[Opening Records for this exercise section]
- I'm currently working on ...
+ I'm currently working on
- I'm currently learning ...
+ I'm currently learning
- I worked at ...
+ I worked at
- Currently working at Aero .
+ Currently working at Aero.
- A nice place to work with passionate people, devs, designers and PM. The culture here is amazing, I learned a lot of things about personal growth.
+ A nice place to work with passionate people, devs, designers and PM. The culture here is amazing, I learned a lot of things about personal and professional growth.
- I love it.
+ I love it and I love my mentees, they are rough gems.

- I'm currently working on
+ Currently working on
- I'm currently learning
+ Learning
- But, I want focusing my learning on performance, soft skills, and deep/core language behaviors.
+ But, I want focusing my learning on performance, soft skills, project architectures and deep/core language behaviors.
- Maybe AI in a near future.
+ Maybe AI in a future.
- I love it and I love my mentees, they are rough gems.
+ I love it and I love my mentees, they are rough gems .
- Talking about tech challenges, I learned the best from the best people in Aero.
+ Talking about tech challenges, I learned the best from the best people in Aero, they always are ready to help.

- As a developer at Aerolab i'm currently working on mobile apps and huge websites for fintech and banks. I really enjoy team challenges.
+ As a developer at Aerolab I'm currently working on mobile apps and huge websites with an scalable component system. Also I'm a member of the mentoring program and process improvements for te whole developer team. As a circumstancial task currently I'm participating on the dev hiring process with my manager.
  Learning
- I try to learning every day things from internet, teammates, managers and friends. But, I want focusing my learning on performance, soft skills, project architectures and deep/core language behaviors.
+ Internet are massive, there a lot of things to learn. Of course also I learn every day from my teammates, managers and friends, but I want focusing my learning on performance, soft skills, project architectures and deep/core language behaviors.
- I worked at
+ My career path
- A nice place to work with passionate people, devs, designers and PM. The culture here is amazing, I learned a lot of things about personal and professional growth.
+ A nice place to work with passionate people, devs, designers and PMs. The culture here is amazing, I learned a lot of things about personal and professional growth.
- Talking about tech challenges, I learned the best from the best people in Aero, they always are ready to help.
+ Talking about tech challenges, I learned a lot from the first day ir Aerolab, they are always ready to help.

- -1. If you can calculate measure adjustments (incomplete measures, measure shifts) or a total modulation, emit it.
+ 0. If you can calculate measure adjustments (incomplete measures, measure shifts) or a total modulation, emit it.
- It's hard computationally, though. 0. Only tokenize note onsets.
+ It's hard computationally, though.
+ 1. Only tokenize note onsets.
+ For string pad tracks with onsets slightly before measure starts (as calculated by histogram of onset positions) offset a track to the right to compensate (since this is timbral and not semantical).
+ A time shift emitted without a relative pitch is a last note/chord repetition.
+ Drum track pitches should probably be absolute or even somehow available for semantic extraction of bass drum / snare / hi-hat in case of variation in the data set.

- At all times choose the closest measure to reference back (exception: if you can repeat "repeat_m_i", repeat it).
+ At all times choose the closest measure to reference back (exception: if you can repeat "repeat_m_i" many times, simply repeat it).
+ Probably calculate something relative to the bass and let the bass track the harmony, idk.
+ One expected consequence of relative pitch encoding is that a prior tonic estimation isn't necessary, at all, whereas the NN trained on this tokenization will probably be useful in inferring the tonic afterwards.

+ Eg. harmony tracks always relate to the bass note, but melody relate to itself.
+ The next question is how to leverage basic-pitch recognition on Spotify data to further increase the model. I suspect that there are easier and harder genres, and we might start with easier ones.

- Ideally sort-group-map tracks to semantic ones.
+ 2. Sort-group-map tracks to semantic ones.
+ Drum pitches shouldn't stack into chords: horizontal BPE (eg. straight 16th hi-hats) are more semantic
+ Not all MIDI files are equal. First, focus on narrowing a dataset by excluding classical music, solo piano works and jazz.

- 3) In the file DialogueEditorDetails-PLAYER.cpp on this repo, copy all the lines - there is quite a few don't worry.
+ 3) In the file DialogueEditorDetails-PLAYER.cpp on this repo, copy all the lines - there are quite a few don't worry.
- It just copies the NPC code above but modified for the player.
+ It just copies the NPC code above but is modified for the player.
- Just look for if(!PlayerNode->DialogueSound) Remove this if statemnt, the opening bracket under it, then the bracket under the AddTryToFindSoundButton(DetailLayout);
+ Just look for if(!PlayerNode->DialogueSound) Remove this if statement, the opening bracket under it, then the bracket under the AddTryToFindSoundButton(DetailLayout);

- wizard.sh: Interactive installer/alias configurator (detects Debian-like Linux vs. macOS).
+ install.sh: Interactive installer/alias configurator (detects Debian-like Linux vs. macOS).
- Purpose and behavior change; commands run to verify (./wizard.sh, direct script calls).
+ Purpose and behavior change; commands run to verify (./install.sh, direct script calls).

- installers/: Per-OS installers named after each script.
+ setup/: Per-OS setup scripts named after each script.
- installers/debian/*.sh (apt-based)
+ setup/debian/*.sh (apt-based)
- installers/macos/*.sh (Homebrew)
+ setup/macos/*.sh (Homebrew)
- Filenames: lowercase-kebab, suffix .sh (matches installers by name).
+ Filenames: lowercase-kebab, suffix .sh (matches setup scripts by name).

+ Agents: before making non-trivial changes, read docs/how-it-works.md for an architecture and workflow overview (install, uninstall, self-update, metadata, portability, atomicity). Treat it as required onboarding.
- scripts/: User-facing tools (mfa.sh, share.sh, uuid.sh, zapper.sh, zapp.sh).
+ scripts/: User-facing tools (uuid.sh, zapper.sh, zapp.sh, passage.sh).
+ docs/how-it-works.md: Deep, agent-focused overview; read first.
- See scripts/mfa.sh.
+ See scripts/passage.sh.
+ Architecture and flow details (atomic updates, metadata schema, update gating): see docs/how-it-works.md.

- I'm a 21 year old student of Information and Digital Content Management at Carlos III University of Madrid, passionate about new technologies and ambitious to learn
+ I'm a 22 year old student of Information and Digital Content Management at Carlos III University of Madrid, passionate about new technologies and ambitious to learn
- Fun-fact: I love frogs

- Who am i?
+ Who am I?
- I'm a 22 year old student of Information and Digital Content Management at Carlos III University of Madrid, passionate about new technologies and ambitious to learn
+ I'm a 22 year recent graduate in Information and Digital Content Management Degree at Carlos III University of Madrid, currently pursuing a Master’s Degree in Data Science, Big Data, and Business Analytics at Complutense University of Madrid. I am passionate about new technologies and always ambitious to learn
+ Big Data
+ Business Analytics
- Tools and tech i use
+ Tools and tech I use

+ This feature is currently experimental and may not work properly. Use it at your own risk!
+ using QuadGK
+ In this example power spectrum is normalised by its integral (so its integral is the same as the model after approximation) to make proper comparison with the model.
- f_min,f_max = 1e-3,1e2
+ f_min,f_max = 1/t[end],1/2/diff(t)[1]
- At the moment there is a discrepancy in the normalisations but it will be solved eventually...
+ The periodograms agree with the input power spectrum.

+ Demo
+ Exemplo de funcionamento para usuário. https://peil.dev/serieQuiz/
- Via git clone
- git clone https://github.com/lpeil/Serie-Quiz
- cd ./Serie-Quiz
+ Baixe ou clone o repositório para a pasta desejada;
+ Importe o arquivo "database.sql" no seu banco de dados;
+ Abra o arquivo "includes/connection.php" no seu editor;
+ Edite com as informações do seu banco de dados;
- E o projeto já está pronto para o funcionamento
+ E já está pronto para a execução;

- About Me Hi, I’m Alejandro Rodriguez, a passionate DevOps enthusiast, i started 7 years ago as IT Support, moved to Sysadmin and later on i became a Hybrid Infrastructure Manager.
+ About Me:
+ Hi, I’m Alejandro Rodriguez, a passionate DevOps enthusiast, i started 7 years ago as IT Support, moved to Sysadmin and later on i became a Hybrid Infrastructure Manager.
[Closing Records for this exercise section]
## Required action
Each entry is to be given again, exactly as it stands.

## Task response
- I'm currently working on ...
+ I'm currently working on
- I'm currently learning ...
+ I'm currently learning
- I worked at ...
+ I worked at
- Currently working at Aero .
+ Currently working at Aero.
- A nice place to work with passionate people, devs, designers and PM. The culture here is amazing, I learned a lot of things about personal growth.
+ A nice place to work with passionate people, devs, designers and PM. The culture here is amazing, I learned a lot of things about personal and professional growth.
- I love it.
+ I love it and I love my mentees, they are rough gems.

- I'm currently working on
+ Currently working on
- I'm currently learning
+ Learning
- But, I want focusing my learning on performance, soft skills, and deep/core language behaviors.
+ But, I want focusing my learning on performance, soft skills, project architectures and deep/core language behaviors.
- Maybe AI in a near future.
+ Maybe AI in a future.
- I love it and I love my mentees, they are rough gems.
+ I love it and I love my mentees, they are rough gems .
- Talking about tech challenges, I learned the best from the best people in Aero.
+ Talking about tech challenges, I learned the best from the best people in Aero, they always are ready to help.

- As a developer at Aerolab i'm currently working on mobile apps and huge websites for fintech and banks. I really enjoy team challenges.
+ As a developer at Aerolab I'm currently working on mobile apps and huge websites with an scalable component system. Also I'm a member of the mentoring program and process improvements for te whole developer team. As a circumstancial task currently I'm participating on the dev hiring process with my manager.
  Learning
- I try to learning every day things from internet, teammates, managers and friends. But, I want focusing my learning on performance, soft skills, project architectures and deep/core language behaviors.
+ Internet are massive, there a lot of things to learn. Of course also I learn every day from my teammates, managers and friends, but I want focusing my learning on performance, soft skills, project architectures and deep/core language behaviors.
- I worked at
+ My career path
- A nice place to work with passionate people, devs, designers and PM. The culture here is amazing, I learned a lot of things about personal and professional growth.
+ A nice place to work with passionate people, devs, designers and PMs. The culture here is amazing, I learned a lot of things about personal and professional growth.
- Talking about tech challenges, I learned the best from the best people in Aero, they always are ready to help.
+ Talking about tech challenges, I learned a lot from the first day ir Aerolab, they are always ready to help.

- -1. If you can calculate measure adjustments (incomplete measures, measure shifts) or a total modulation, emit it.
+ 0. If you can calculate measure adjustments (incomplete measures, measure shifts) or a total modulation, emit it.
- It's hard computationally, though. 0. Only tokenize note onsets.
+ It's hard computationally, though.
+ 1. Only tokenize note onsets.
+ For string pad tracks with onsets slightly before measure starts (as calculated by histogram of onset positions) offset a track to the right to compensate (since this is timbral and not semantical).
+ A time shift emitted without a relative pitch is a last note/chord repetition.
+ Drum track pitches should probably be absolute or even somehow available for semantic extraction of bass drum / snare / hi-hat in case of variation in the data set.

- At all times choose the closest measure to reference back (exception: if you can repeat "repeat_m_i", repeat it).
+ At all times choose the closest measure to reference back (exception: if you can repeat "repeat_m_i" many times, simply repeat it).
+ Probably calculate something relative to the bass and let the bass track the harmony, idk.
+ One expected consequence of relative pitch encoding is that a prior tonic estimation isn't necessary, at all, whereas the NN trained on this tokenization will probably be useful in inferring the tonic afterwards.

+ Eg. harmony tracks always relate to the bass note, but melody relate to itself.
+ The next question is how to leverage basic-pitch recognition on Spotify data to further increase the model. I suspect that there are easier and harder genres, and we might start with easier ones.

- Ideally sort-group-map tracks to semantic ones.
+ 2. Sort-group-map tracks to semantic ones.
+ Drum pitches shouldn't stack into chords: horizontal BPE (eg. straight 16th hi-hats) are more semantic
+ Not all MIDI files are equal. First, focus on narrowing a dataset by excluding classical music, solo piano works and jazz.

- 3) In the file DialogueEditorDetails-PLAYER.cpp on this repo, copy all the lines - there is quite a few don't worry.
+ 3) In the file DialogueEditorDetails-PLAYER.cpp on this repo, copy all the lines - there are quite a few don't worry.
- It just copies the NPC code above but modified for the player.
+ It just copies the NPC code above but is modified for the player.
- Just look for if(!PlayerNode->DialogueSound) Remove this if statemnt, the opening bracket under it, then the bracket under the AddTryToFindSoundButton(DetailLayout);
+ Just look for if(!PlayerNode->DialogueSound) Remove this if statement, the opening bracket under it, then the bracket under the AddTryToFindSoundButton(DetailLayout);

- wizard.sh: Interactive installer/alias configurator (detects Debian-like Linux vs. macOS).
+ install.sh: Interactive installer/alias configurator (detects Debian-like Linux vs. macOS).
- Purpose and behavior change; commands run to verify (./wizard.sh, direct script calls).
+ Purpose and behavior change; commands run to verify (./install.sh, direct script calls).

- installers/: Per-OS installers named after each script.
+ setup/: Per-OS setup scripts named after each script.
- installers/debian/*.sh (apt-based)
+ setup/debian/*.sh (apt-based)
- installers/macos/*.sh (Homebrew)
+ setup/macos/*.sh (Homebrew)
- Filenames: lowercase-kebab, suffix .sh (matches installers by name).
+ Filenames: lowercase-kebab, suffix .sh (matches setup scripts by name).

+ Agents: before making non-trivial changes, read docs/how-it-works.md for an architecture and workflow overview (install, uninstall, self-update, metadata, portability, atomicity). Treat it as required onboarding.
- scripts/: User-facing tools (mfa.sh, share.sh, uuid.sh, zapper.sh, zapp.sh).
+ scripts/: User-facing tools (uuid.sh, zapper.sh, zapp.sh, passage.sh).
+ docs/how-it-works.md: Deep, agent-focused overview; read first.
- See scripts/mfa.sh.
+ See scripts/passage.sh.
+ Architecture and flow details (atomic updates, metadata schema, update gating): see docs/how-it-works.md.

- I'm a 21 year old student of Information and Digital Content Management at Carlos III University of Madrid, passionate about new technologies and ambitious to learn
+ I'm a 22 year old student of Information and Digital Content Management at Carlos III University of Madrid, passionate about new technologies and ambitious to learn
- Fun-fact: I love frogs

- Who am i?
+ Who am I?
- I'm a 22 year old student of Information and Digital Content Management at Carlos III University of Madrid, passionate about new technologies and ambitious to learn
+ I'm a 22 year recent graduate in Information and Digital Content Management Degree at Carlos III University of Madrid, currently pursuing a Master’s Degree in Data Science, Big Data, and Business Analytics at Complutense University of Madrid. I am passionate about new technologies and always ambitious to learn
+ Big Data
+ Business Analytics
- Tools and tech i use
+ Tools and tech I use

+ This feature is currently experimental and may not work properly. Use it at your own risk!
+ using QuadGK
+ In this example power spectrum is normalised by its integral (so its integral is the same as the model after approximation) to make proper comparison with the model.
- f_min,f_max = 1e-3,1e2
+ f_min,f_max = 1/t[end],1/2/diff(t)[1]
- At the moment there is a discrepancy in the normalisations but it will be solved eventually...
+ The periodograms agree with the input power spectrum.

+ Demo
+ Exemplo de funcionamento para usuário. https://peil.dev/serieQuiz/
- Via git clone
- git clone https://github.com/lpeil/Serie-Quiz
- cd ./Serie-Quiz
+ Baixe ou clone o repositório para a pasta desejada;
+ Importe o arquivo "database.sql" no seu banco de dados;
+ Abra o arquivo "includes/connection.php" no seu editor;
+ Edite com as informações do seu banco de dados;
- E o projeto já está pronto para o funcionamento
+ E já está pronto para a execução;

- About Me Hi, I’m Alejandro Rodriguez, a passionate DevOps enthusiast, i started 7 years ago as IT Support, moved to Sysadmin and later on i became a Hybrid Infrastructure Manager.
+ About Me:
+ Hi, I’m Alejandro Rodriguez, a passionate DevOps enthusiast, i started 7 years ago as IT Support, moved to Sysadmin and later on i became a Hybrid Infrastructure Manager.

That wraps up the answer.